GALICIANS IN ARGENTINA
There is a deep bond between Galicia and America, which was particularly intensified in the 19th Century, once the nations that had been part of the Spanish Empire had already become independent. Although the Galicians participated from the start in the conquest, settlement and colonization of these territories, they had a lesser influence in their political organization, since Galicians were from a reign that had little weight in the Spanish monarchy, and lacked legislative autonomy or representation in Madrid's parliament or Cortes.
The fact that they considered themselves different from their other countrymen, plus the need to be protected by their community, gave rise to a strong group feeling among Galicians. In 1787, Buenos Aires, that since 1776 was the capital of the Viceroyship of the Provinces of the Plata River, saw the creation of the "Apostle Santiago Congregation of the Children and Natives of the Kingdom of Galicia," the first Galician association in South America. Also in Buenos Aires, in 1806 the Galician Tercio (regiment) was created, an infantry unit of urban militia which distinguished themselves as part of the Viceroyship's army in the Second British Invasion of 1807. Several members of this unit participated, some years later, in the ranks of patriots that fought during the War of Independence, for example its former commander, Pedro A. Cerviño, an engineer, mathematician and journalist, or Bernardino Rivadavia, first Argentine President (1826-1827), son of Galicians and an Army captain in 1807.
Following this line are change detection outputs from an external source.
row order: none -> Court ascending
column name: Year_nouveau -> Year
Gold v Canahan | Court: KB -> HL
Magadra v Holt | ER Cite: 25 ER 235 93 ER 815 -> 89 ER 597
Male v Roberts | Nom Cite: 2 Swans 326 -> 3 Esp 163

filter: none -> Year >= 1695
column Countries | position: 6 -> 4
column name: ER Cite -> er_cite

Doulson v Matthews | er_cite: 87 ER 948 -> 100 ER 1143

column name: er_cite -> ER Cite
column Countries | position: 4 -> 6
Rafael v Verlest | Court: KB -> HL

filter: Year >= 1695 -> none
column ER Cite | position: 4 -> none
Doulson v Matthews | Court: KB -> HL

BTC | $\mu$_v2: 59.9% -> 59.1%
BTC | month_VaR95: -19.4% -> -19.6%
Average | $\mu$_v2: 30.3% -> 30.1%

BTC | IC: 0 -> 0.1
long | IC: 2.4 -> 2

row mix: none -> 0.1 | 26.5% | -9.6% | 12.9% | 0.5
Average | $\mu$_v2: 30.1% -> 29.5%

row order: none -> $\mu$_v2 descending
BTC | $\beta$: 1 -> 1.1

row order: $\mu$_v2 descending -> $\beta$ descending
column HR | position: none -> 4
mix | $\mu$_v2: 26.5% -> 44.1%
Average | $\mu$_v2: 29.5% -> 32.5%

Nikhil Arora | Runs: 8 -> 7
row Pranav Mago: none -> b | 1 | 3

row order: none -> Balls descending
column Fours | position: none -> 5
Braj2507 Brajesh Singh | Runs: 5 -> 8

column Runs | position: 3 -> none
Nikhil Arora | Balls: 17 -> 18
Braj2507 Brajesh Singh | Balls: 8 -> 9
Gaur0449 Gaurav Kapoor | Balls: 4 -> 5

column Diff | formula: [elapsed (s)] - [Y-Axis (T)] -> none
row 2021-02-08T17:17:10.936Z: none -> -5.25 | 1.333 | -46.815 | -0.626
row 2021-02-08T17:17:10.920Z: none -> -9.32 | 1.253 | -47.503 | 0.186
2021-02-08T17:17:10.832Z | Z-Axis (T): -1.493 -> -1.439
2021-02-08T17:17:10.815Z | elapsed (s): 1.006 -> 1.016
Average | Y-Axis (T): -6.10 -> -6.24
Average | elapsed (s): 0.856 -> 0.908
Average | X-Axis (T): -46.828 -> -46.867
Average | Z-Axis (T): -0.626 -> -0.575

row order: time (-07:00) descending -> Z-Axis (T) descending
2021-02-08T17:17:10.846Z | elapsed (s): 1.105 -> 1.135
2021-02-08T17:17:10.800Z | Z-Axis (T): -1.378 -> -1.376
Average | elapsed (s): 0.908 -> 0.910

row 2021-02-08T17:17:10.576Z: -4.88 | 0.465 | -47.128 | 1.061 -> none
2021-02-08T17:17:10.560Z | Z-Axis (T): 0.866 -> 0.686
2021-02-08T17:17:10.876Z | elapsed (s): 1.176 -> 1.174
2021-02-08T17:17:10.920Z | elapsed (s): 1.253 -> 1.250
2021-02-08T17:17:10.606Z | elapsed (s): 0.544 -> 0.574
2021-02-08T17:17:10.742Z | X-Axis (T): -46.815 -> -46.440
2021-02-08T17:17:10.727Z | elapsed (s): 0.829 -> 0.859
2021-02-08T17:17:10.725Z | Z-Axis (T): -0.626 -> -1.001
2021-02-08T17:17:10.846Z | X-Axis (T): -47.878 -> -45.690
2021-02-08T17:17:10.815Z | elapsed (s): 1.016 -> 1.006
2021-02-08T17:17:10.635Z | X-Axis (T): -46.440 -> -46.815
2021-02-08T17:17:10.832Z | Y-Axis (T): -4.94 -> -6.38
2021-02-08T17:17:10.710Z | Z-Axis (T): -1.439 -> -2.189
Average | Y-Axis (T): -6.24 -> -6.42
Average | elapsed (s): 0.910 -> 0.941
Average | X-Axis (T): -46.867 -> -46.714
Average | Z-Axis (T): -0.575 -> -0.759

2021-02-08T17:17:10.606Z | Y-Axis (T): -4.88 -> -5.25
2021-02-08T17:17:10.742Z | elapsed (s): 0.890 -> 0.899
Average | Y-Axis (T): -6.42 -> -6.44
Buenos Aires began the process of breaking away from the old metropolis in 1810, with the Revolution of 25 May 1810. The conflict, which lasted almost two decades, caused a temporary break with everything Hispanic, and interrupted Galician migration to the Plata river. With the beginning of the definitive organization of the Republic of Argentina, after the approval of the National Constitution in 1853 and the bloody war with Paraguay (1865-1869), the young nation began to emerge as a new economic power, that was rapidly catching up with modern technology and rivalled the most advanced countries of the day. This was the time when qualified European immigration began being fostered, as a fundamental factor in the country's progress. Thus, immigrants from almost all European countries arrived, mainly Spanish and Italian. In the fifty years extending between 1870 and 1920, over 830,000 Spaniards came to settle in the country and by 1910 -year of the Centennial of the May Revolution and time of the final reconciliation of the Argentine Republic with Spain- they represented 10% of the country's total population. The contingents from Spain's Atlantic North predominated, notably Galicians, who mostly concentrated in Buenos Aires, making it the city with the largest Galician population of the world at the time.
The descendants of these numerous immigrants plus the Galician migrants who still live in Argentine continue to form one of the most progressive communities in the country, greatly interested in maintaining their cultural identity, in which music plays a very important role.